Herrick hatte viel an Bolitho gedacht und sich gefragt, wie dieser wohl in London zurechtkam. Er wußte, daß Bolitho sich in der Hauptstadt noch nie wohl gefühlt hatte. Straßen voller Pferdemist, ein Ort, der sich mit seinem eigenen Gestank vergiftet, hatte er einmal gesagt. London war inzwischen derart mit Fahrzeugen aller Art überfüllt, daß die vermögenden Leute Stroh auf das Kopfsteinpflaster vor ihren Türen streuen ließen, um den Lärm der eisenbeschlagenen Räder zu dämpfen.
Mehr als einmal versuchte Herrick, sich seiner Gefühle während des Kampfes mit dem französischen Admiral Ropars zu erinnern. An der Seite Bolithos hatte er dem Tod mehr als einmal ins Auge geschaut, aber jedesmal schienen sie näher daran zu sein als zuvor. Er sah Bo-litho wieder auf der Laufbrücke der Benbow stehen und — die feindlichen Scharfschützen mißachtend — seinen Hut schwenken, um seinen Leuten für den aussichtslos scheinenden Kampf Mut zu machen.
Viele Männer waren an jenem Tag gefallen oder verwundet worden. Herricks Offiziere hatten schon die Gassen von Portsmouth und die umliegenden Dörfer der Grafschaft Hampshire nach Ersatzleuten abgegrast. Herrick hatte sogar Flugblätter drucken und auf die Gasthöfe und Rathäuser verteilen lassen, wo sie des Lesens unkundigen Leuten vorgelesen werden sollten, in der Hoffnung, daß der eine oder andere daraufhin zu den Fahnen eilte.
An diesem Vormittag hatte auch die Relentless im Hafen geankert.
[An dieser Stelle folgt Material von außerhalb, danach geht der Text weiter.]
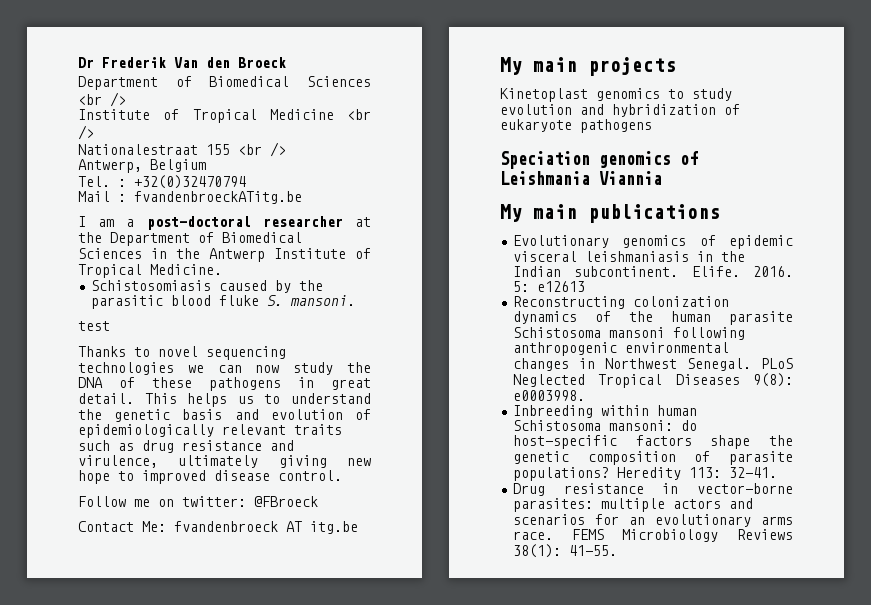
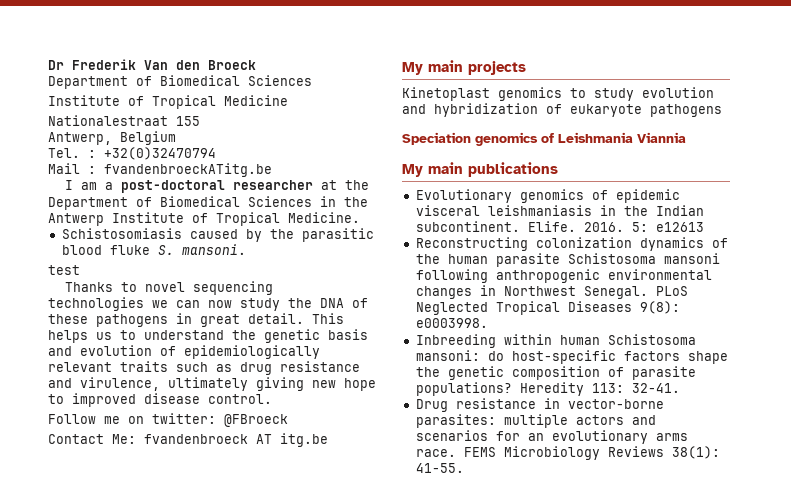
  Dr Frederik Van den Broeck
- Department of Biomedical Sciences <br />
+ Department of Biomedical Sciences
- Institute of Tropical Medicine <br />
+ Institute of Tropical Medicine
- Nationalestraat 155 <br />
+ Nationalestraat 155

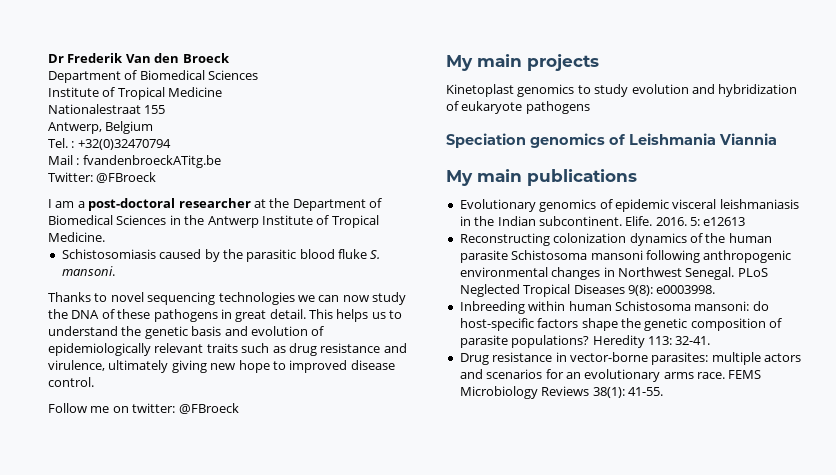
+ Twitter: @FBroeck
- test
- Contact Me: fvandenbroeck AT itg.be

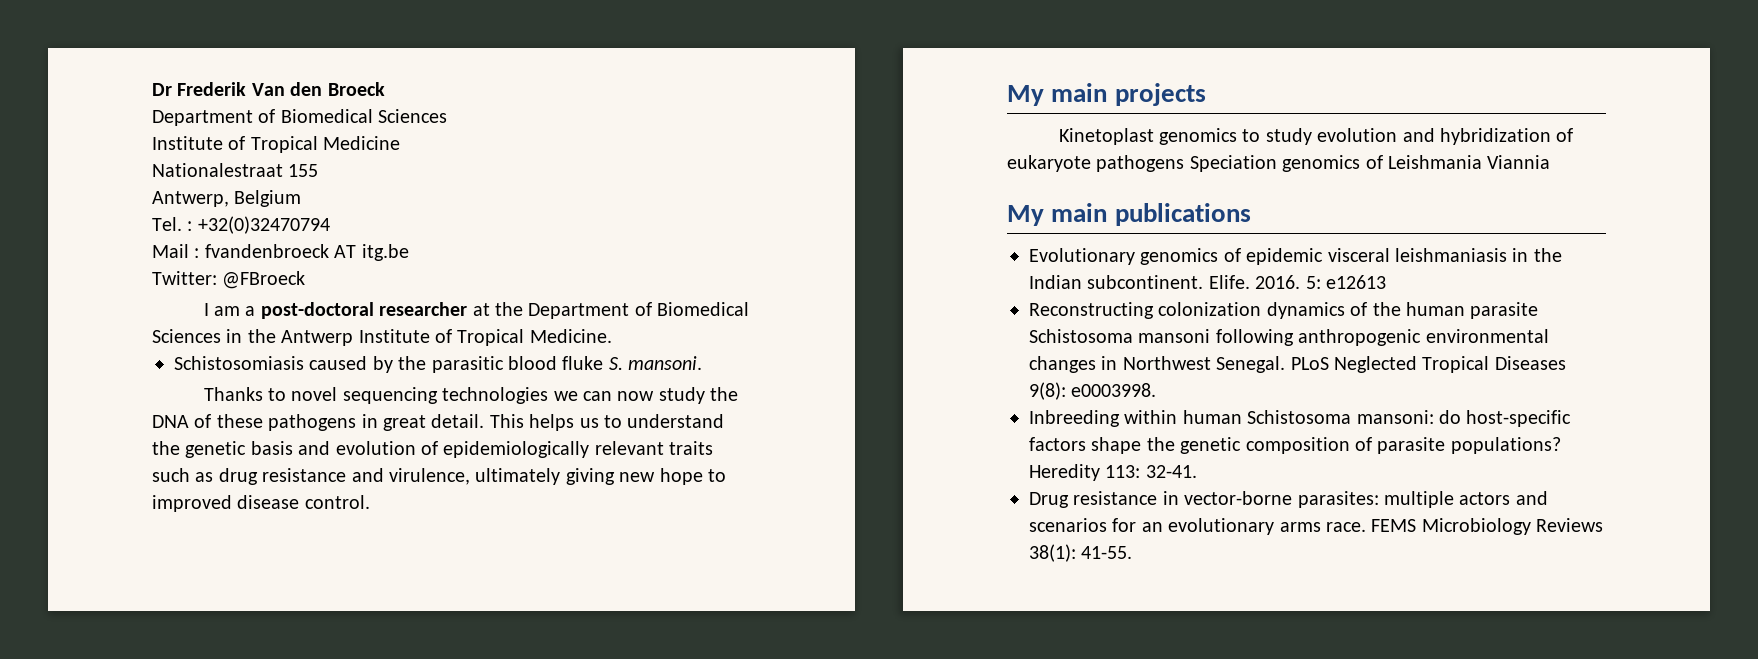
- Mail : fvandenbroeckATitg.be
+ Mail : fvandenbroeck AT itg.be
- Follow me on twitter: @FBroeck
- Kinetoplast genomics to study evolution and hybridization of eukaryote pathogens
- Speciation genomics of Leishmania Viannia
+ Kinetoplast genomics to study evolution and hybridization of eukaryote pathogens Speciation genomics of Leishmania Viannia

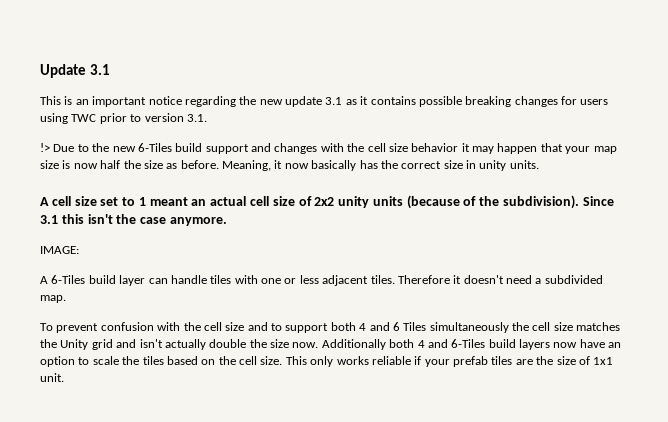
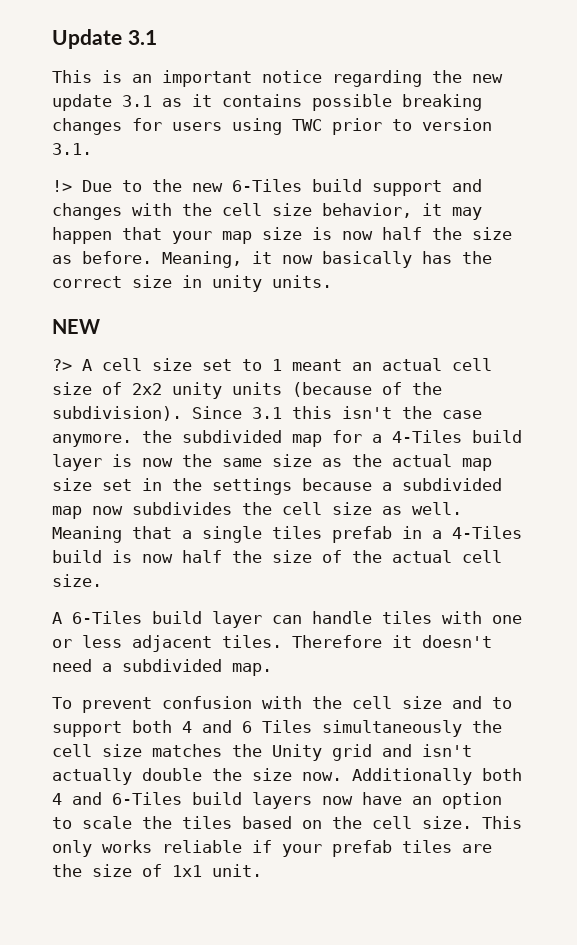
- !> Due to the new 6-Tiles build support and changes with the cell size behavior it may happen that your map size is now half the size as before.
+ !> Due to the new 6-Tiles build support and changes with the cell size behavior, it may happen that your map size is now half the size as before.
- A cell size set to 1 meant an actual cell size of 2x2 unity units (because of the subdivision).
+ NEW
+ ?> A cell size set to 1 meant an actual cell size of 2x2 unity units (because of the subdivision).
- Since 3.1 this isn't the case anymore.
- IMAGE:
+ Since 3.1 this isn't the case anymore. the subdivided map for a 4-Tiles build layer is now the same size as the actual map size set in the settings because a subdivided map now subdivides the cell size as well. Meaning that a single tiles prefab in a 4-Tiles build is now half the size of the actual cell size.

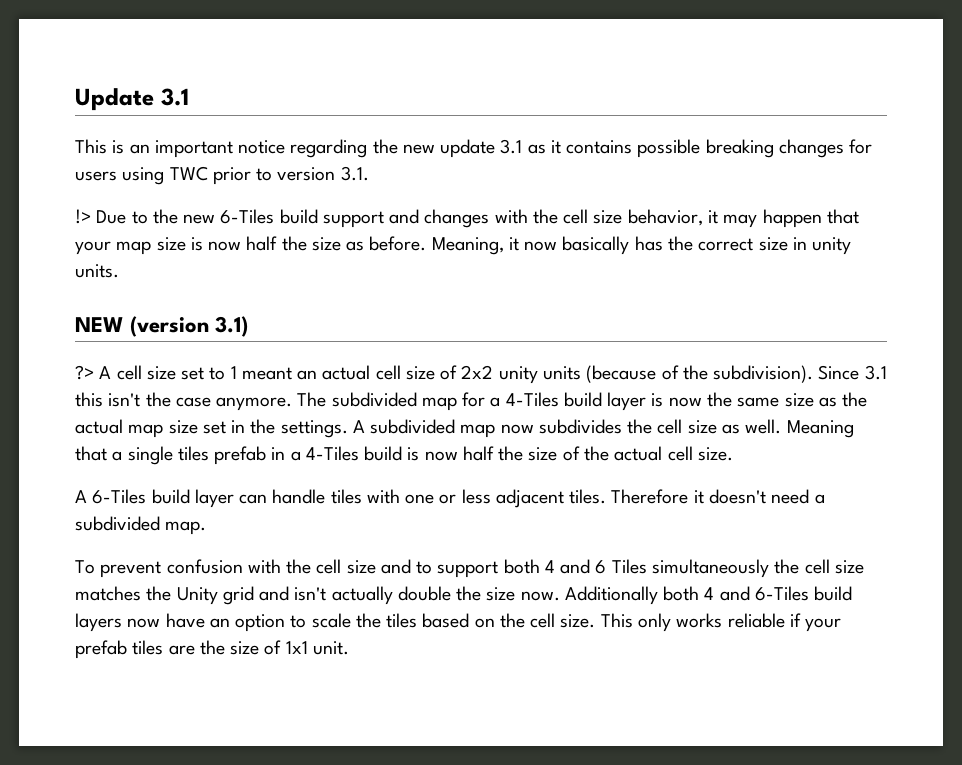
- NEW
+ NEW (version 3.1)
- Since 3.1 this isn't the case anymore. the subdivided map for a 4-Tiles build layer is now the same size as the actual map size set in the settings because a subdivided map now subdivides the cell size as well.
+ Since 3.1 this isn't the case anymore. The subdivided map for a 4-Tiles build layer is now the same size as the actual map size set in the settings. A subdivided map now subdivides the cell size as well.

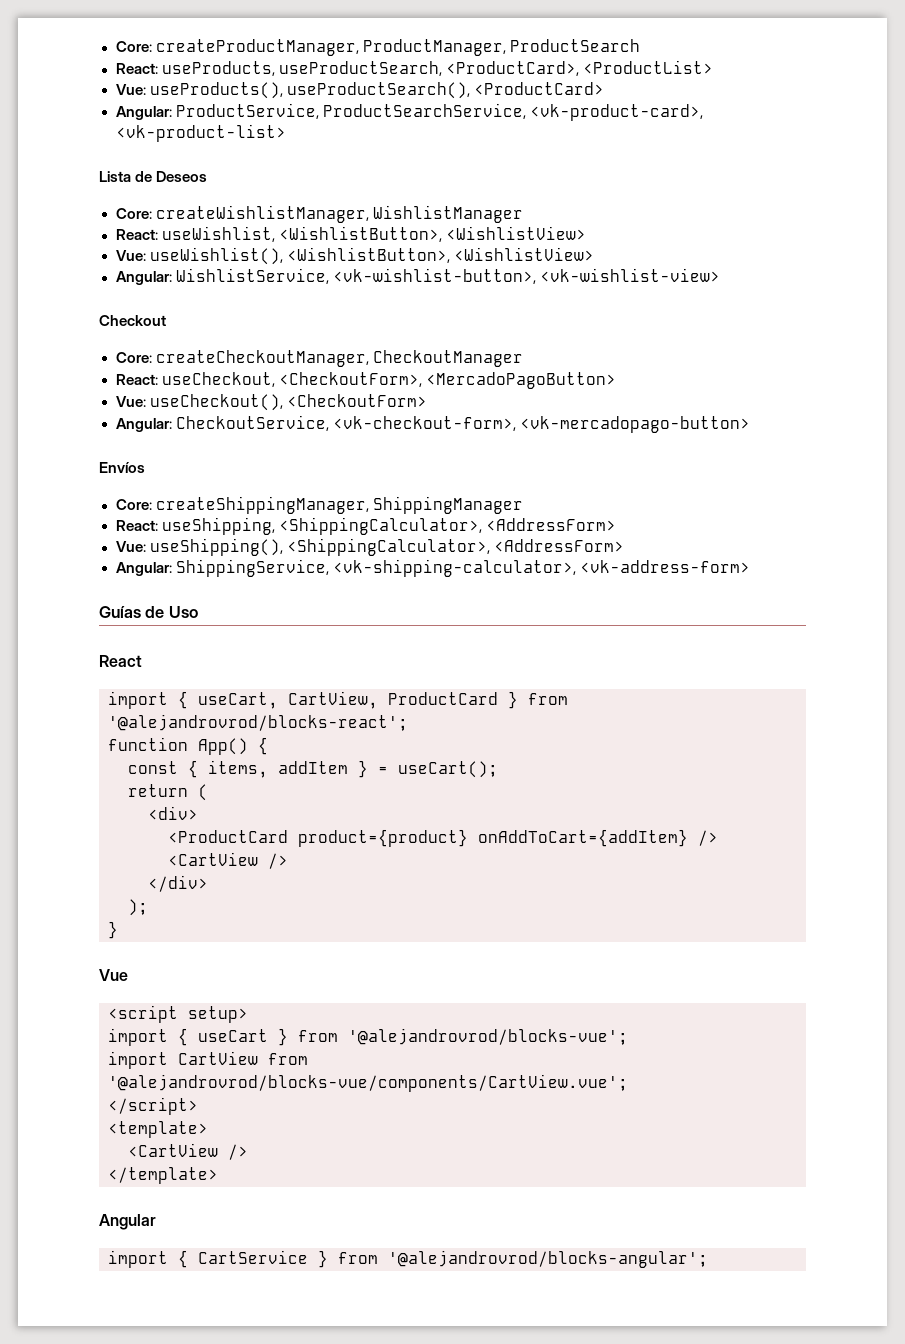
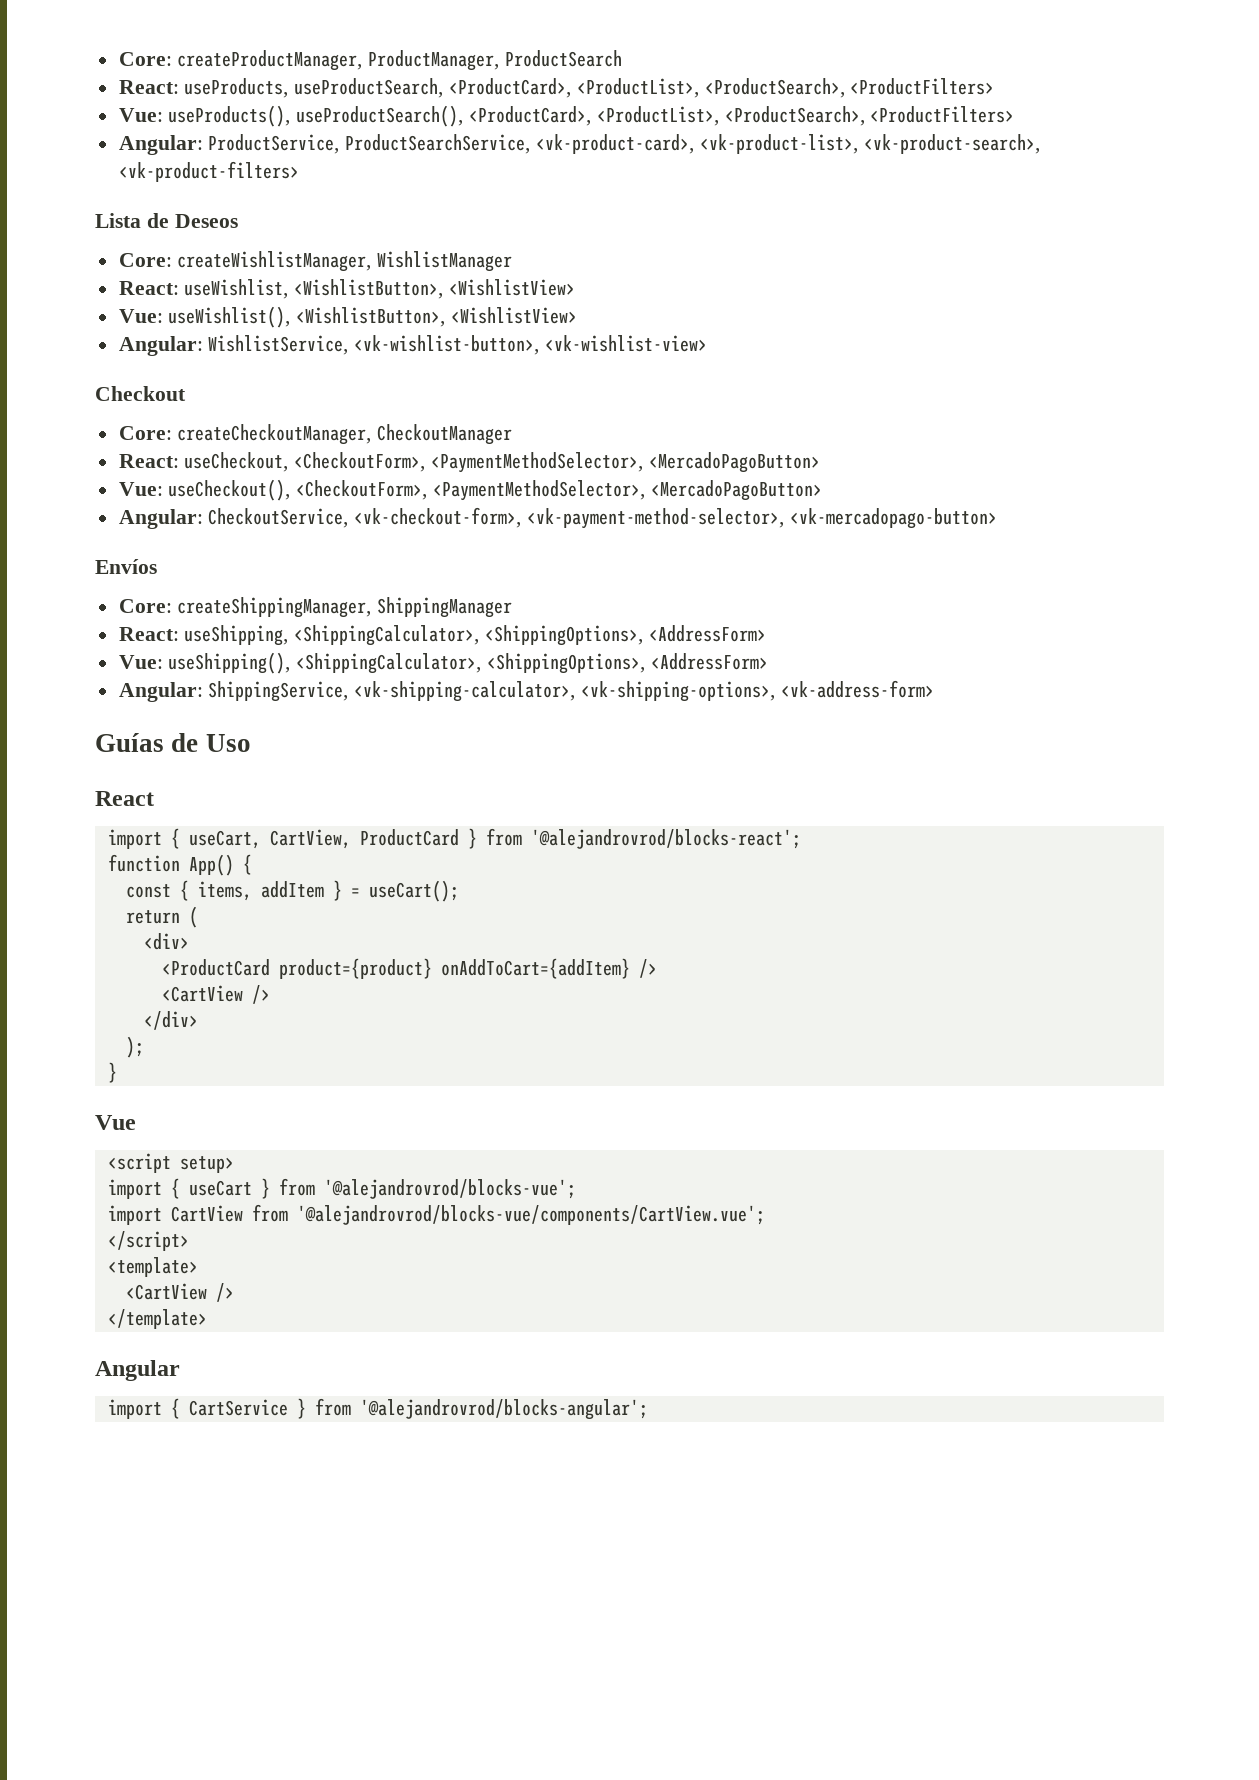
- React: useProducts, useProductSearch, <ProductCard>, <ProductList>
+ React: useProducts, useProductSearch, <ProductCard>, <ProductList>, <ProductSearch>, <ProductFilters>
- Vue: useProducts(), useProductSearch(), <ProductCard>
+ Vue: useProducts(), useProductSearch(), <ProductCard>, <ProductList>, <ProductSearch>, <ProductFilters>
- Angular: ProductService, ProductSearchService, <vk-product-card>, <vk-product-list>
+ Angular: ProductService, ProductSearchService, <vk-product-card>, <vk-product-list>, <vk-product-search>, <vk-product-filters>
- React: useCheckout, <CheckoutForm>, <MercadoPagoButton>
+ React: useCheckout, <CheckoutForm>, <PaymentMethodSelector>, <MercadoPagoButton>
- Vue: useCheckout(), <CheckoutForm>
+ Vue: useCheckout(), <CheckoutForm>, <PaymentMethodSelector>, <MercadoPagoButton>
- Angular: CheckoutService, <vk-checkout-form>, <vk-mercadopago-button>
+ Angular: CheckoutService, <vk-checkout-form>, <vk-payment-method-selector>, <vk-mercadopago-button>
- React: useShipping, <ShippingCalculator>, <AddressForm>
+ React: useShipping, <ShippingCalculator>, <ShippingOptions>, <AddressForm>
- Vue: useShipping(), <ShippingCalculator>, <AddressForm>
+ Vue: useShipping(), <ShippingCalculator>, <ShippingOptions>, <AddressForm>
- Angular: ShippingService, <vk-shipping-calculator>, <vk-address-form>
+ Angular: ShippingService, <vk-shipping-calculator>, <vk-shipping-options>, <vk-address-form>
Sie war auf ihrem Posten von der schnell reparierten Styx abgelöst worden. Nachrichten waren ausgetauscht worden, neue Leute verpflichtet. Die Marine erlaubte nur wenig Zeit für eine Erholung. Herrick betrachtete die große neue Landesflagge, die der Bootsmann nach achtern gebracht hatte, die Flagge mit dem zusätzlichen St.-Patricks-Kreuz. Für Herricks praktischen Sinn schien es verschwendete Mühe, eine Flagge zu ändern, wenn die ganze Welt darauf aus war, sich selber zu vernichten.